Neurons communicate with each other and with other cells by sending molecular signals across a synapse or gap junction. But now researchers at Case Western Reserve University have identified what they call a new kind of neuronal communication.
Electricity is an integral part of neuronal signaling, and scientists have known that when lots of neurons are firing at once, it can generate a weak electric field, but one that can be measured with an electroencephalogram (EEG). These fields were thought to be too weak to act on neurons. This work, which has been reported in the Journal of Physiology, shows that not only can these weak electrical fields excite cells, they can propagate a wave of activity by generating electrical fields of their own.
“We don’t know yet the ‘So what?’ part of this discovery entirely,” admitted lead researcher Dominique Durand, the Elmer Lincoln Lindseth Professor in Biomedical Engineering and director of the Neural Engineering Center at the Case School of Engineering. “But we do know that this seems to be an entirely new form of communication in the brain, so we are very excited about this.”
The researchers had set out to study a phenomenon called ephaptic (or electric) coupling - the propagation of rapid brain waves that are akin to those generated during sleep. “We’ve known about these waves for a long time, but no one knows their exact function, and no one believed they could spontaneously propagate,” Durand said. “I’ve been studying the hippocampus, itself just one small part of the brain, for 40 years and it keeps surprising me.”

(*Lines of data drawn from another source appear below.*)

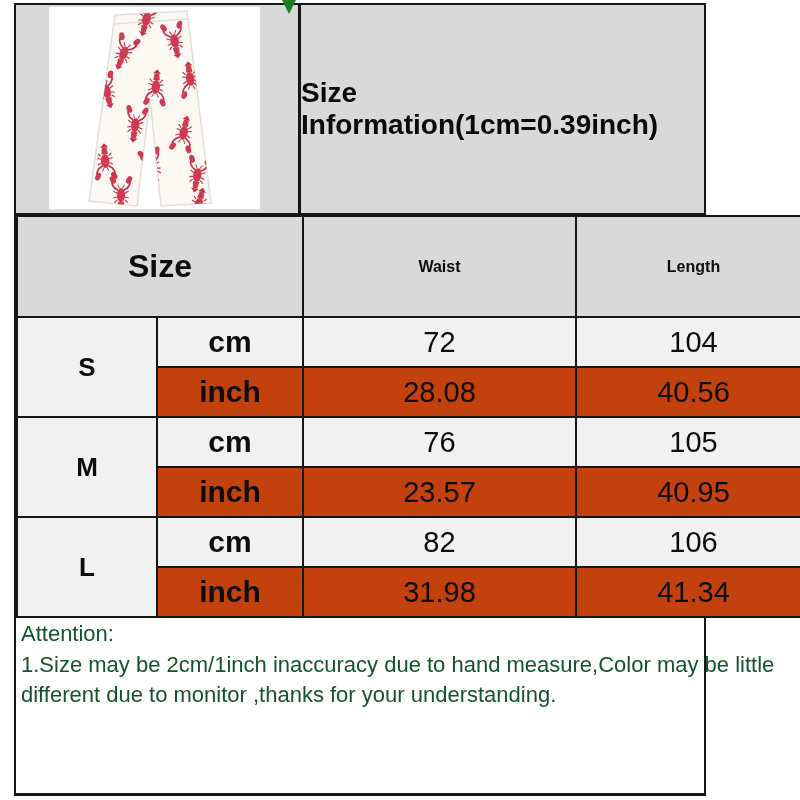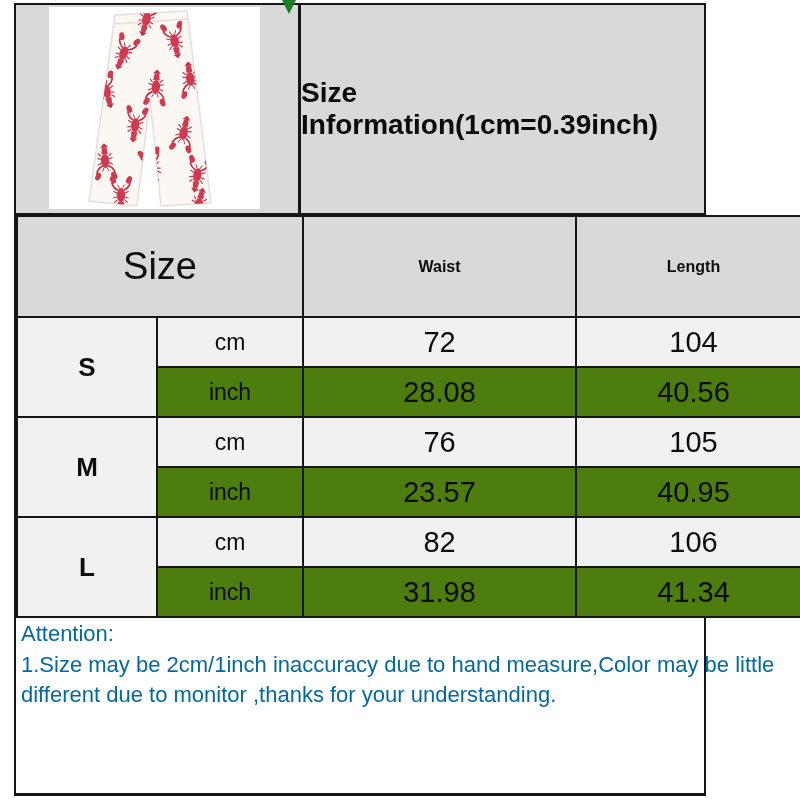"Size" th.size-head { font-size: 38px -> 32px; font-weight: normal -> bold }
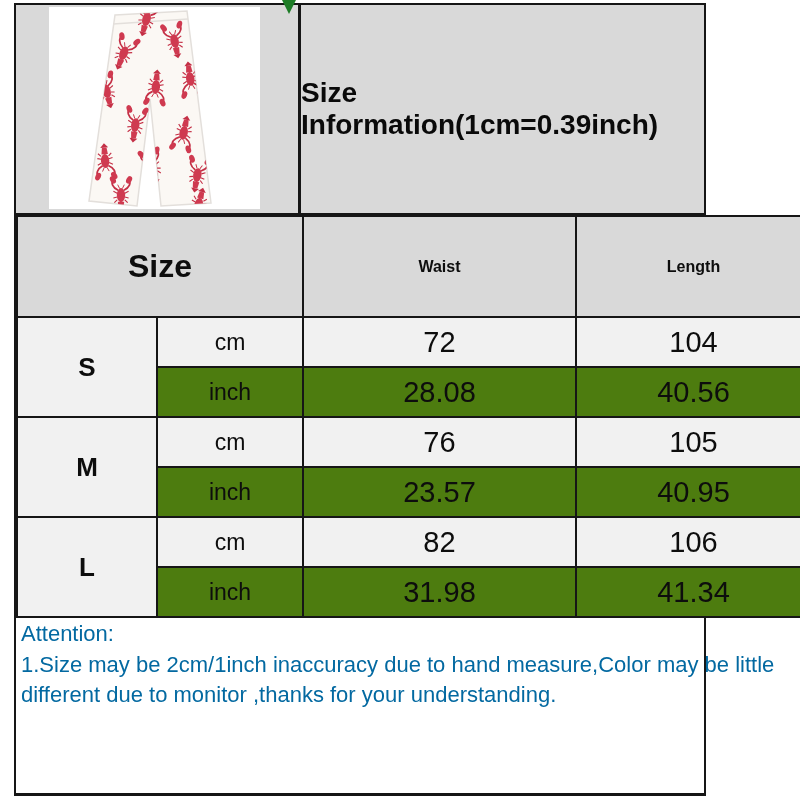"cm" td.unit-label { font-size: 23px -> 30px; font-weight: normal -> bold }
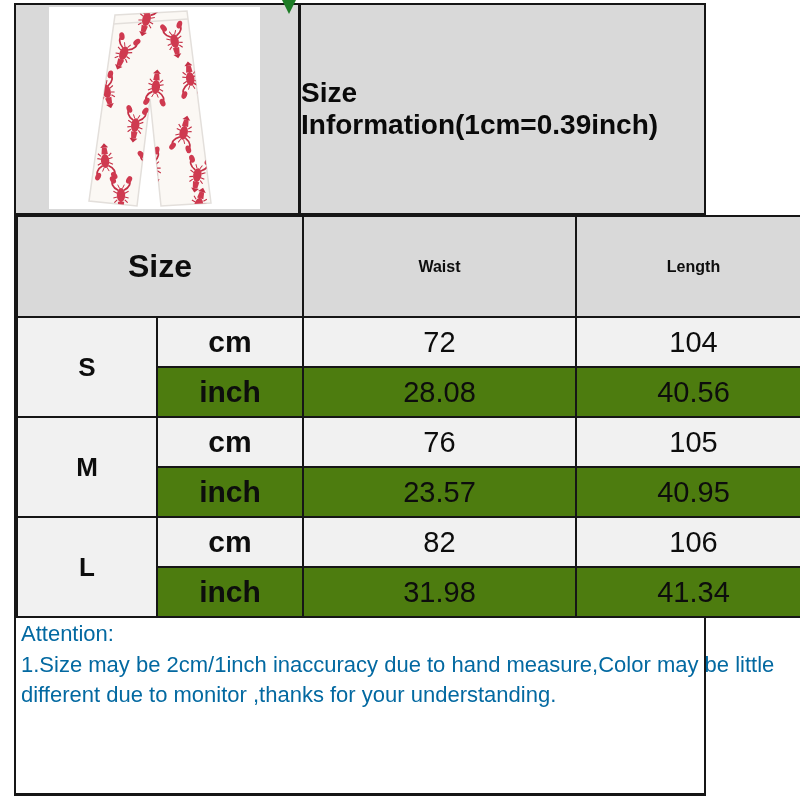"inch" tr.inch-row td { background: #4d7c0f -> #c2410c }
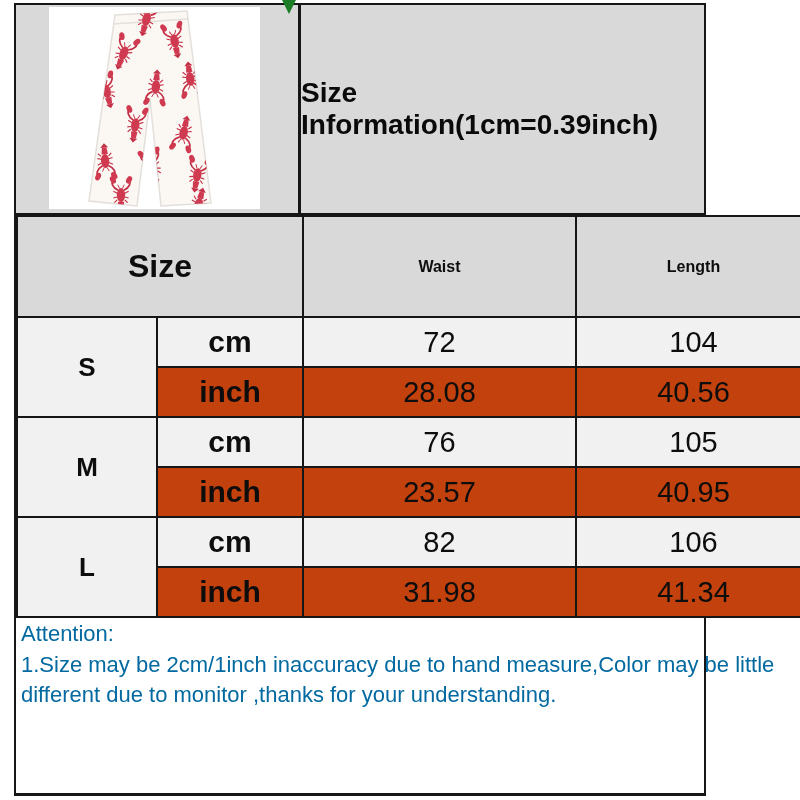"Attention:" .attention { color: #0369a1 -> #14532d }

During their work, the scientists observed that a brain wave could cross a gap the researchers had made in a slice of brain tissue. After repeating the experiment many times, and watching the wave jump the gap over and over, the researchers hypothesized that electric field coupling was the explanation for what they saw. Just as a wave of people in a stadium crowd can continue even if there is a chunk of empty bleachers, the brain wave kept going.
The researchers found that without a synapse, and without gap junctions, slow periodic activity can move through the hippocampus, and is able to create an electric field that can stimulate nearby cells.
The research team was stunned by their findings. Their collaborators did not believe the results. After submitting their paper for peer-review, they were asked to double- and triple-check their research.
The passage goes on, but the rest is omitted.